People will typically receive chemotherapy for lung cancer through either an injection, which takes a few minutes, or an infusion, which can take up to a few hours.

Healthcare professionals may use a central venous catheter, such as a peripherally inserted central catheter, to administer the chemotherapy. The catheter stays in a person’s arm throughout treatment so healthcare professionals do not need to use a new needle for each session.

A person may receive chemotherapy:

  • in a doctor’s office or clinic
  • in an outpatient infusion center
  • in a hospital
  • at home

Typically, a doctor will recommend that a person receive chemotherapy in cycles, each one followed by a period of rest to allow the person to recover. Cycles are 3–4 weeks long. Depending on the drug, a person may receive one dose at the start of the cycle or several doses spread out across the weeks.

However, the frequency of chemotherapy treatments may vary if a person is also receiving radiation treatment.

The number of cycles depends on the stage of a person’s cancer, as well as how they tolerate any side effects. For advanced SCLC cases, 4–6 cycles of chemotherapy treatment may be necessary.

Chemotherapy aims to interrupt the cell cycle of cancer cells to stop or manage the disease. However, it can also affect healthy cells in the body, leading to side effects.

Common side effects include:

Along with physical side effects, a person may find the process emotionally challenging and, at times, may experience:

  • anger
  • frustration
  • loneliness
  • anxiety
  • fear
  • helplessness

Research suggests that 35–40% of people with cancer have a diagnosable mental health condition, such as depression or an anxiety disorder. If a person is finding it difficult to manage their mental health while undergoing chemotherapy, they may wish to contact their doctor and discuss support options.

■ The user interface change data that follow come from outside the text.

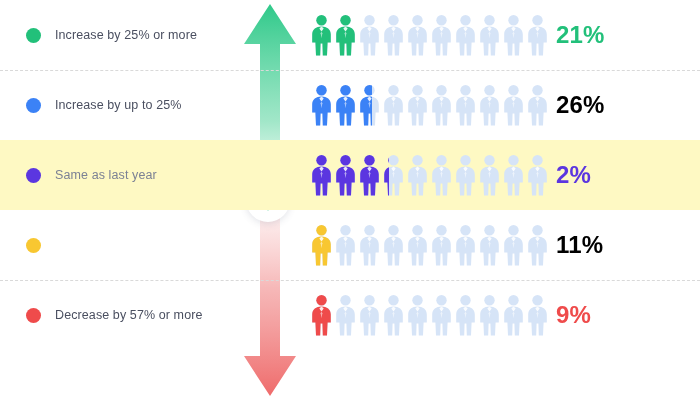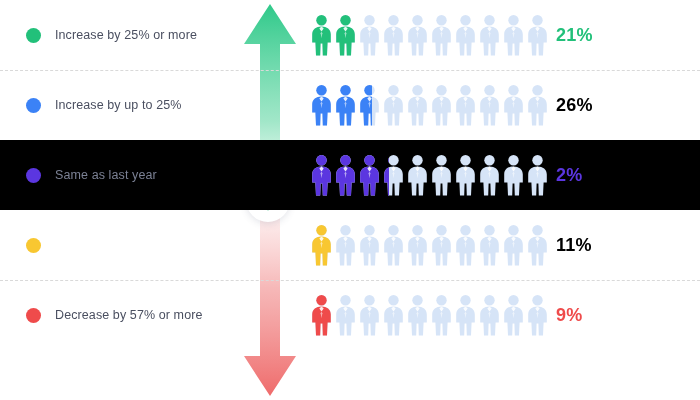--- a/index.html
+++ b/index.html
@@ -106,7 +106,7 @@
     height: 70px;
     display: flex;
     align-items: center;
-    font-size: 18px;
+    font-size: 24px;
     font-weight: bold;
     letter-spacing: 0.2px;
   }

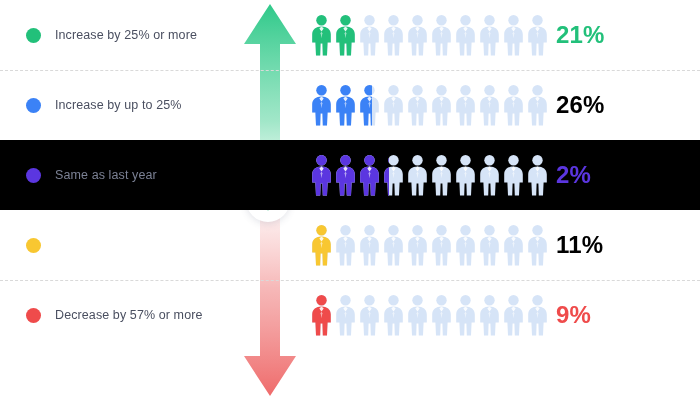--- a/index.html
+++ b/index.html
@@ -29,7 +29,7 @@
     align-items: center;
   }
   .row.highlight {
-    background: #000000;
+    background: #fef9c3;
   }
   .divider {
     position: absolute;

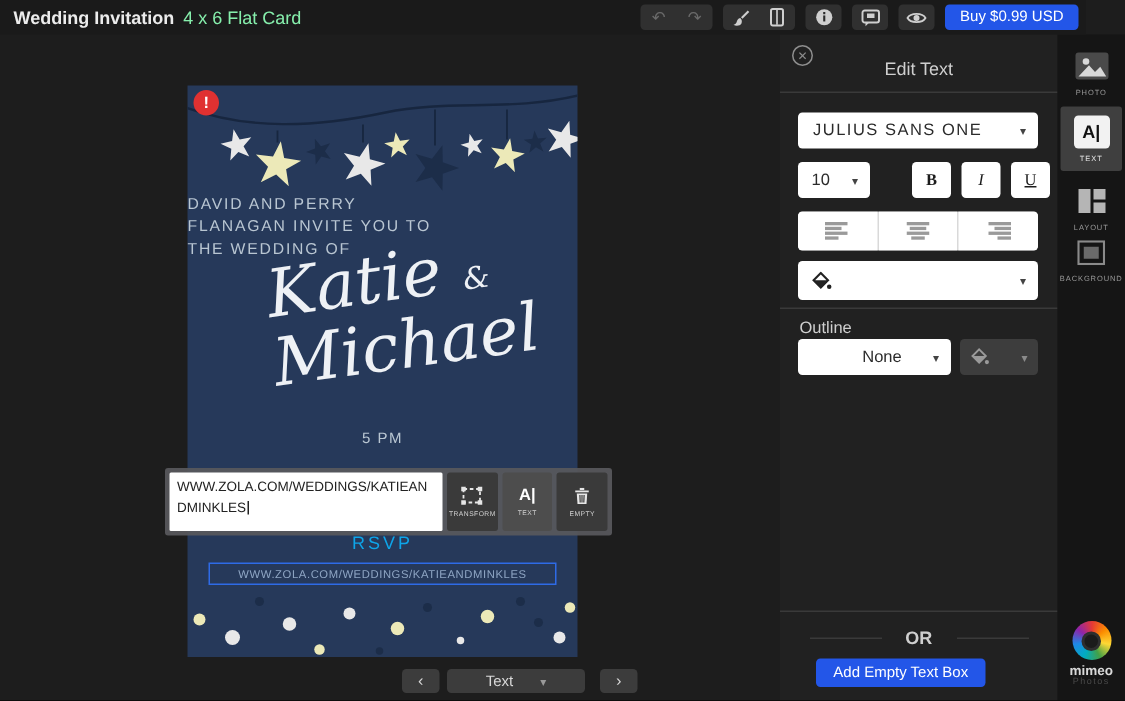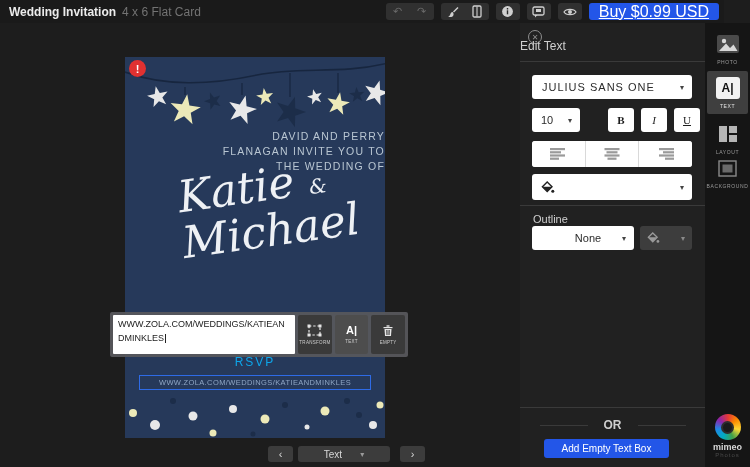--- a/index.html
+++ b/index.html
@@ -10,7 +10,7 @@
   
   .topbar { position:absolute; left:0; top:0; width:724px; height:23px; background:#1a1a1a; display:flex; align-items:center; z-index:30; }
   .topbar-title { color:#ececec; font-size:12px; font-weight:bold; margin-left:9px; }
-  .topbar-sub { color:#737373; font-size:12px; margin-left:6px; }
+  .topbar-sub { color:#86efac; font-size:12px; margin-left:6px; }
   .topbar-right { position:absolute; right:5px; top:0; height:23px; display:flex; align-items:center; gap:7px; }
   .tb-group { display:flex; background:#303030; border-radius:3px; overflow:hidden; }
   .tb-btn { width:24px; height:17px; display:flex; align-items:center; justify-content:center; color:#bdbdbd; font-size:11px; cursor:pointer; }

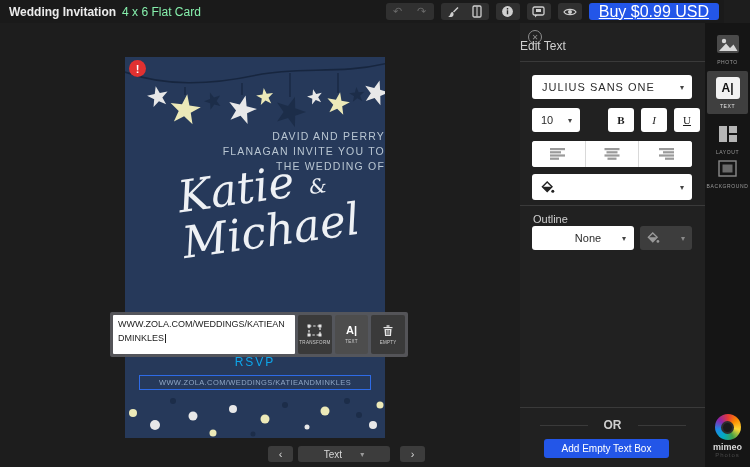--- a/index.html
+++ b/index.html
@@ -16,7 +16,7 @@
   .tb-btn { width:24px; height:17px; display:flex; align-items:center; justify-content:center; color:#bdbdbd; font-size:11px; cursor:pointer; }
   .tb-btn.disabled { color:#6a6a6a; }
   .tb-btn svg { display:block; }
-  .buy-btn { height:17px; padding:0 10px; background:#2356e8; color:#fff; font-size:16px; border:none; border-radius:3px; display:flex; align-items:center; cursor:pointer;text-decoration:underline; }
+  .buy-btn { height:17px; padding:0 10px; background:#2356e8; color:#fff; font-size:10px; border:none; border-radius:3px; display:flex; align-items:center; cursor:pointer; }
 
   
   .canvas { position:absolute; left:0; top:23px; width:520px; height:444px; background:#1d1d1d; }

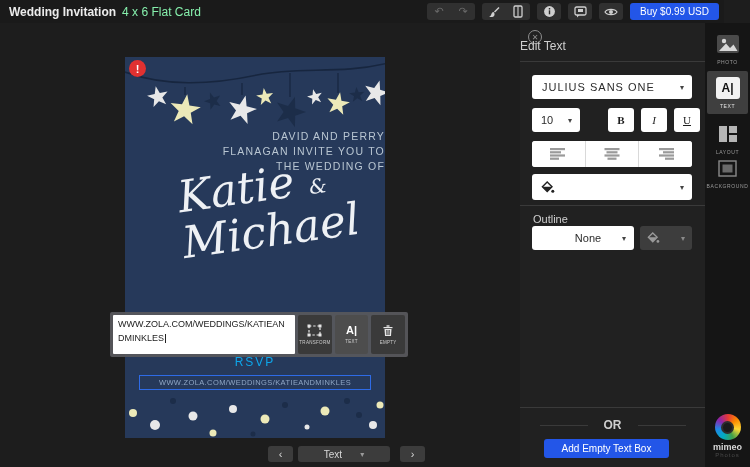--- a/index.html
+++ b/index.html
@@ -53,7 +53,7 @@
   
   .panel { position:absolute; left:520px; top:23px; width:185px; height:444px; background:#212121; }
   .panel-close { position:absolute; left:8px; top:7px; width:14px; height:14px; border:1.3px solid #8e8e8e; border-radius:50%; color:#8e8e8e; font-size:8px; display:flex; align-items:center; justify-content:center; cursor:pointer; }
-  .panel-title { position:absolute; left:0; top:16px; width:100%; text-align:left; color:#cfcfcf; font-size:12px; }
+  .panel-title { position:absolute; left:0; top:16px; width:100%; text-align:center; color:#cfcfcf; font-size:12px; }
   .panel-divider { position:absolute; left:0; width:100%; height:1px; background:#3a3a3a; }
   .sel { position:absolute; background:#fff; border-radius:3px; display:flex; align-items:center; cursor:pointer; }
   .sel .caret { position:absolute; right:8px; color:#444; font-size:8px; }

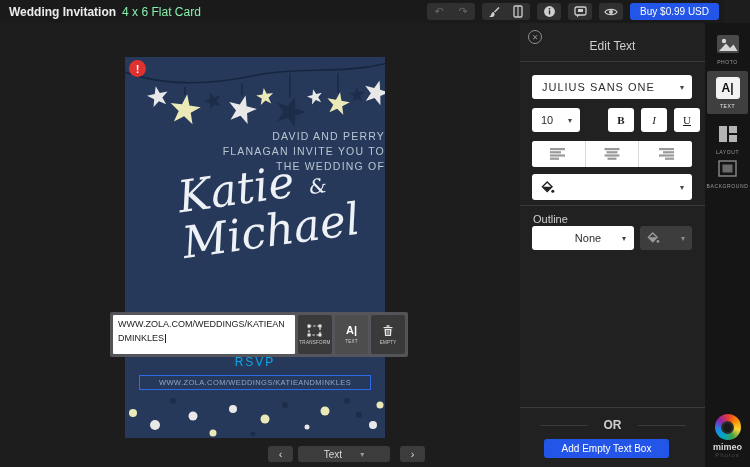--- a/index.html
+++ b/index.html
@@ -23,7 +23,7 @@
   .card { position:absolute; left:125px; top:34px; width:260px; height:381px; background:#26395a; }
   .error-badge { position:absolute; left:4px; top:3px; width:17px; height:17px; border-radius:50%; background:#e03131; color:#fff; font-size:11px; font-weight:bold; display:flex; align-items:center; justify-content:center; z-index:5; }
   .garland { position:absolute; left:0; top:0; width:260px; height:78px; }
-  .invite-text { position:absolute; left:0; top:72px; width:100%; text-align:right; color:#b9c6d2; font-size:10.5px; letter-spacing:1.2px; line-height:1.45; }
+  .invite-text { position:absolute; left:0; top:72px; width:100%; text-align:left; color:#b9c6d2; font-size:10.5px; letter-spacing:1.2px; line-height:1.45; }
   .names { position:absolute; left:0; top:108px; width:100%; text-align:center; transform:rotate(-8deg); color:#eef1f5; font-family:"DejaVu Serif", serif; font-style:italic; }
   .name-line1 { font-size:44px; line-height:1; }
   .name-amp { font-size:20px; }

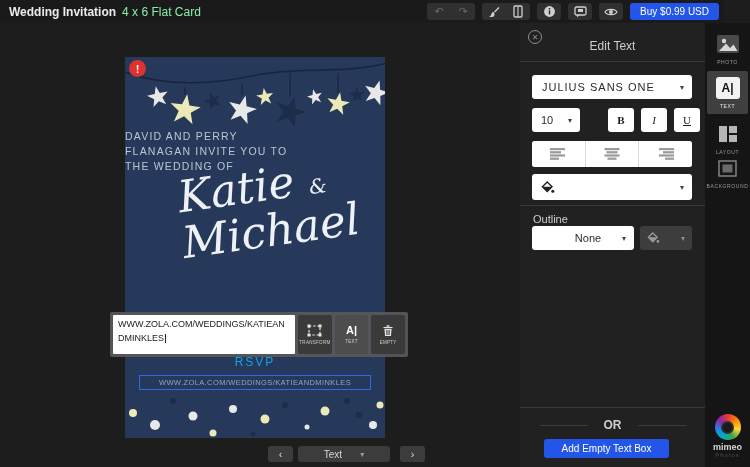--- a/index.html
+++ b/index.html
@@ -194,6 +194,7 @@
       </div>
 
       <div class="date-block">
+        <div>5 PM</div>
       </div>
 
       <div class="rsvp">RSVP</div>

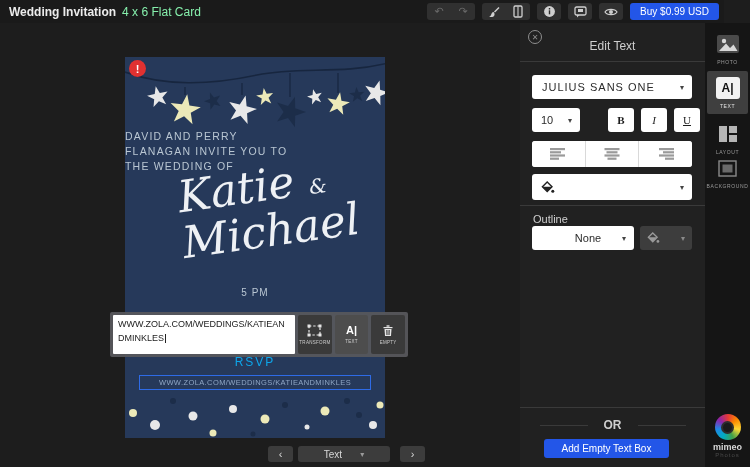--- a/index.html
+++ b/index.html
@@ -78,7 +78,7 @@
   .or-row { position:absolute; left:0; top:395px; width:100%; display:flex; align-items:center; justify-content:center; gap:16px; }
   .or-line { width:48px; height:1px; background:#3a3a3a; }
   .or-text { color:#cfcfcf; font-size:12px; font-weight:bold; }
-  .add-btn { position:absolute; left:24px; top:416px; width:125px; height:19px; background:#2356e8; border:none; border-radius:3px; color:#fff; font-size:10px; cursor:pointer; }
+  .add-btn { position:absolute; left:24px; top:416px; width:113px; height:19px; background:#2356e8; border:none; border-radius:3px; color:#fff; font-size:10px; cursor:pointer; }
 
   
   .sidebar { position:absolute; left:705px; top:23px; width:45px; height:444px; background:#151515; }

The American Cancer Society offers resources on emotional, mental health, and mood changes that a person and their loved ones may experience during their cancer treatment.

The success rates depend on many factors, such as a person’s overall health status. In some cases, if the person is reasonably healthy, chemoradiation can successfully treat stage 3B NSCLC. However, this is less likely in the later stages of the disease.

Learn more about survival rates for both types of lung cancer.

A doctor may recommend that a person with lung cancer undergo chemotherapy to prevent or slow the growth of cancer cells. Chemotherapy can be beneficial in treating both SCLC and NSCLC.

The specific treatment course will likely depend on factors such as the type and stage of the disease, but treatment will usually consist of several cycles of chemotherapy. Chemotherapy can cause some challenging side effects, and a person should not hesitate to reach out for support during their treatment.